Crippling fuel shortages in the UK are a “direct consequence” of Brexit, Michel Barnier has said.
The EU’s former chief Brexit negotiator, who is running for the French presidency, weighed in amid a lack of lorry drivers and persistent supply chain issues in Britain.
During a London School of Economics event, he said: “Part of the answer is linked, effectively, to the consequences of the Brexit because the UK chose to end the freedom of movement. And there is a clear link to the truck drivers.
“In addition to the freedom of movement, the UK choosing to leave the single market – that means that the UK decided to rebuild, for the very first time, non-tariff barriers between the EU and the UK. It is a direct and mechanical consequence of Brexit.”
Barnier also told the BBC’s Newsnight that the Northern Ireland protocol cannot be dropped and that it is the “only way to find a solution for all the problems created by Brexit”.
He added Boris Johnson “knew exactly what he signed” when he agreed on a Brexit deal with the EU.
“What creates problems in Ireland is Brexit, nothing else,” Barnier said.
But ministers have been insisting over the past few months that they would like the agreement signed with the EU to be changed, after the EU has previously expressed worry that Britain may not keep its word.
In July, Boris Johnson insisted the Withdrawal Agreement signed last year must be renegotiated, blaming Brussels for ‘insufficient’ solutions after the European Commission published proposals believed to make the Northern Ireland protocol easier to implement.
A UK government spokesperson told The Guardian that both the UK and the EU need to agree on “durable solutions”, and Brexit minister David Frost called for legal text changes to the protocol – or else the UK would seek to suspend parts of the deal, he threatened.
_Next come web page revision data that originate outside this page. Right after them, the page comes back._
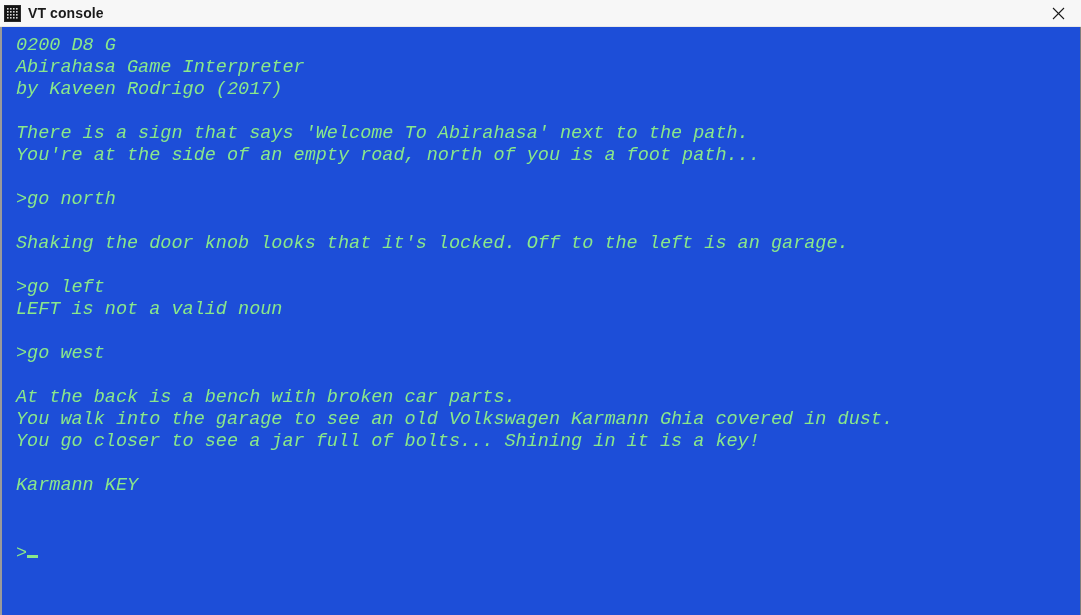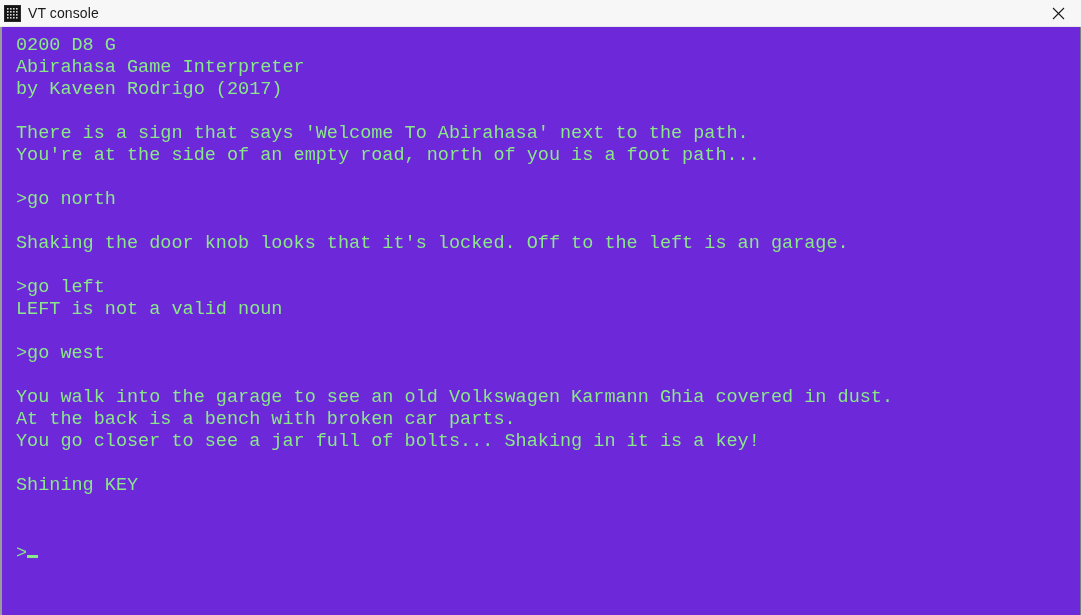"VT console" .title-text { font-weight: none -> bold }
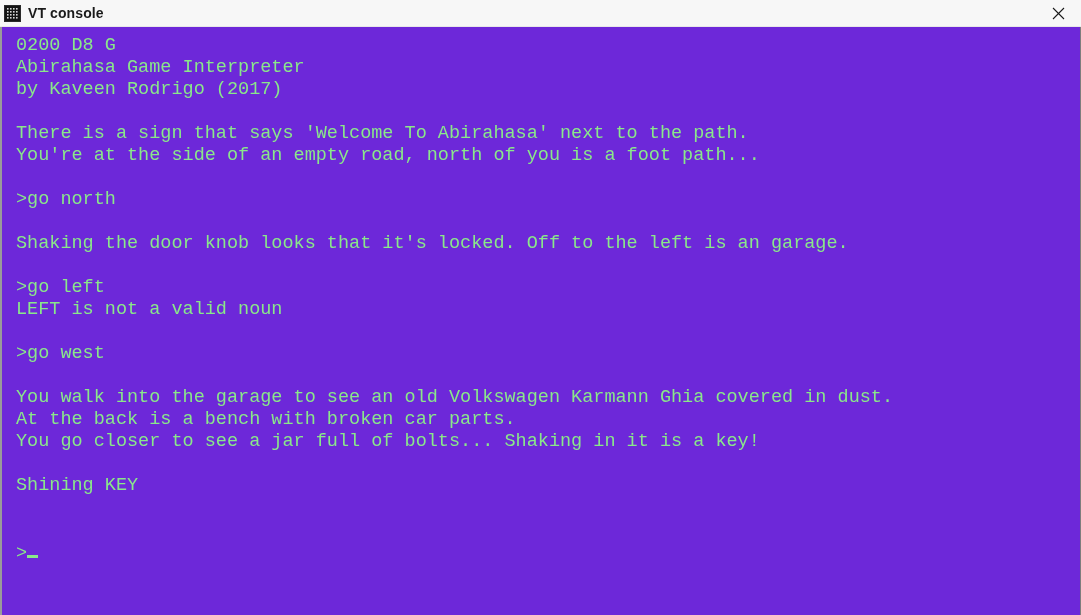"0200 D8 G" .terminal { background: #6d28d9 -> #1d4ed8; font-style: none -> italic }
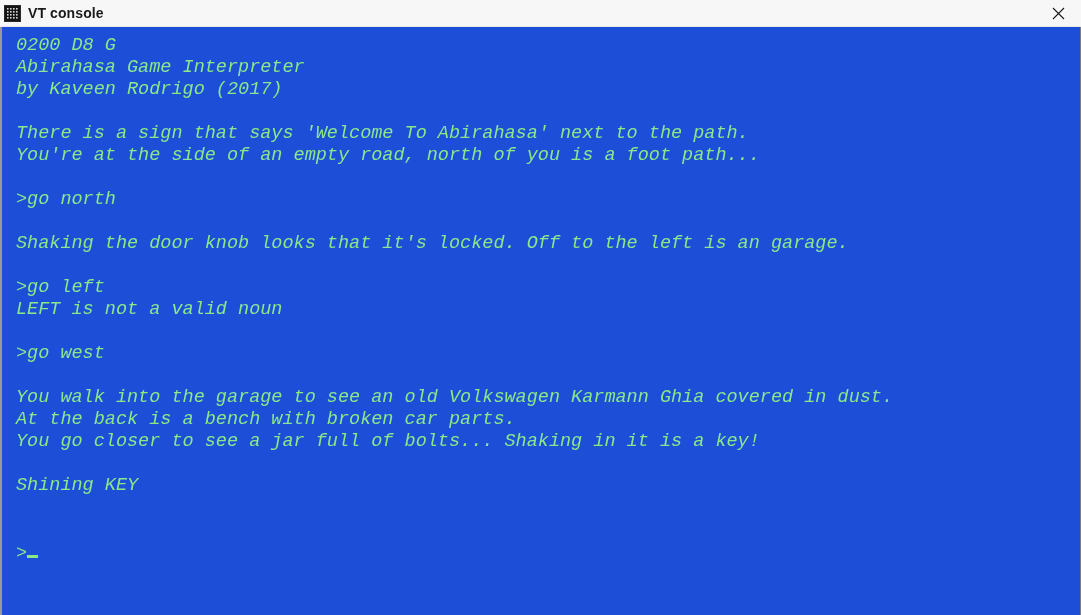"You walk into the garage" div.tline { order: before "At the back is a" -> after "At the back is a" }
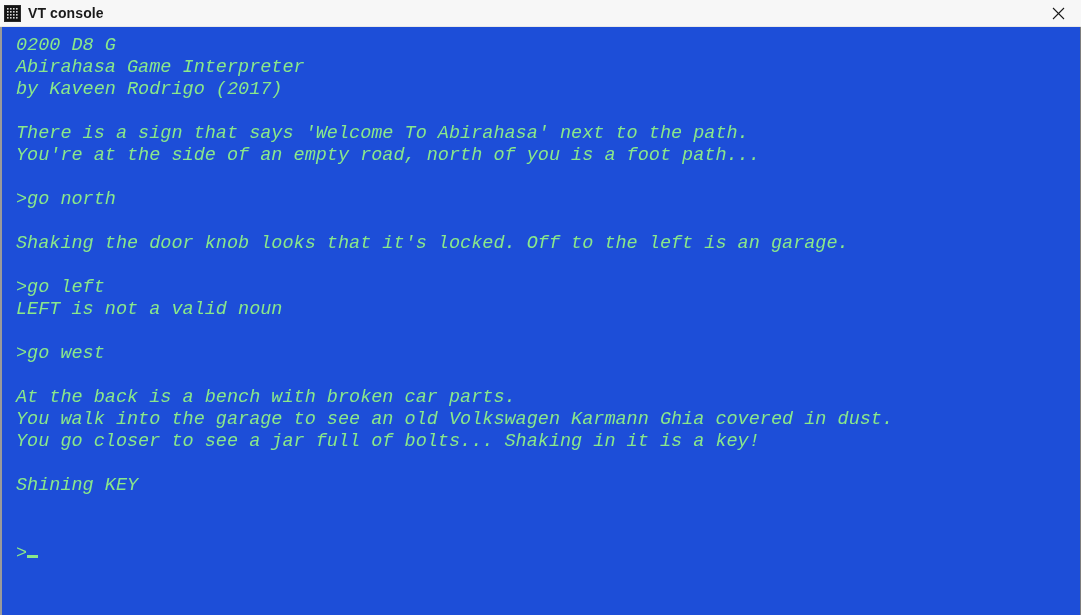"You go closer to see" div.tline { text: Shaking -> Shining }
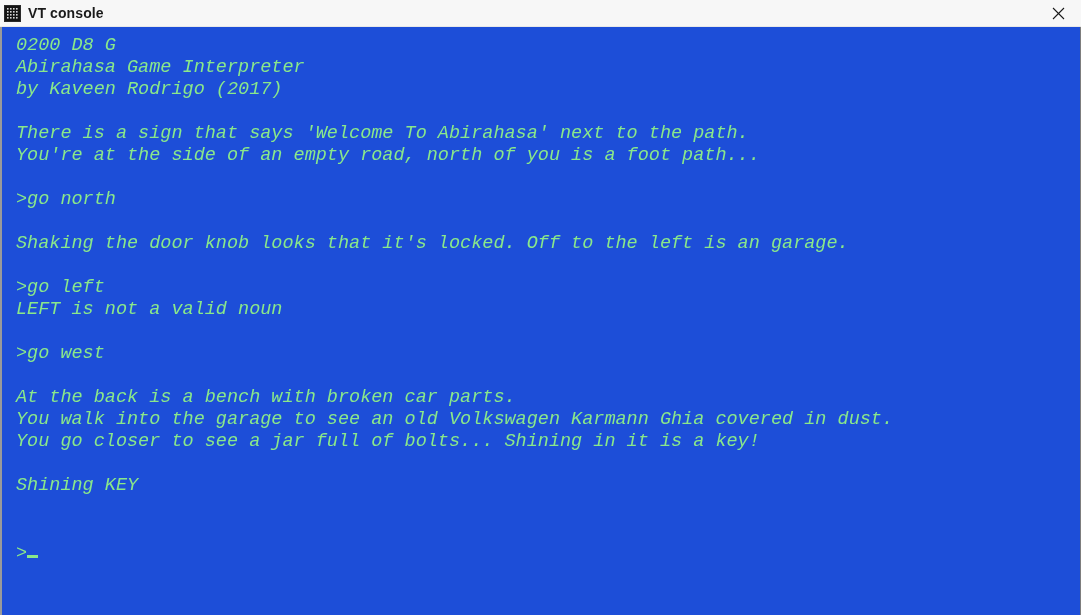"Shining KEY" div.tline { text: Shining -> Karmann }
Business secretary Kwasi Kwarteng said the Northern Ireland protocol “isn’t written in stone” and it is “not something that was going to last forevermore”.
Despite a host of warnings about how the protocol would impact the country, Kwarteng insisted “nobody could guarantee what would happen until it actually happened that we’ve left the EU.”
Kwarteng suggested that the EU “is a bit inflexible” on the protocol – and claimed the government wants to see if they can “make it work more smoothly”.
He added: “A deal is a deal but it wasn’t something that was going to last forever.
In April this year, EU officials voiced their concerns that the UK would not respect post-Brexit agreements.
Austrian MEP Andreas Schieder, rapporteur for the Committee on Foreign Affairs, told a meeting: “Only a partnership in which both sides stick to their commitments has a future”.
The European Parliament had condemned the UK’s “unilateral actions”, which they said were “in breach of the Withdrawal Agreement”.
MEPs also called on the UK government to “act in good faith and fully implement the terms of the agreements which it has signed”.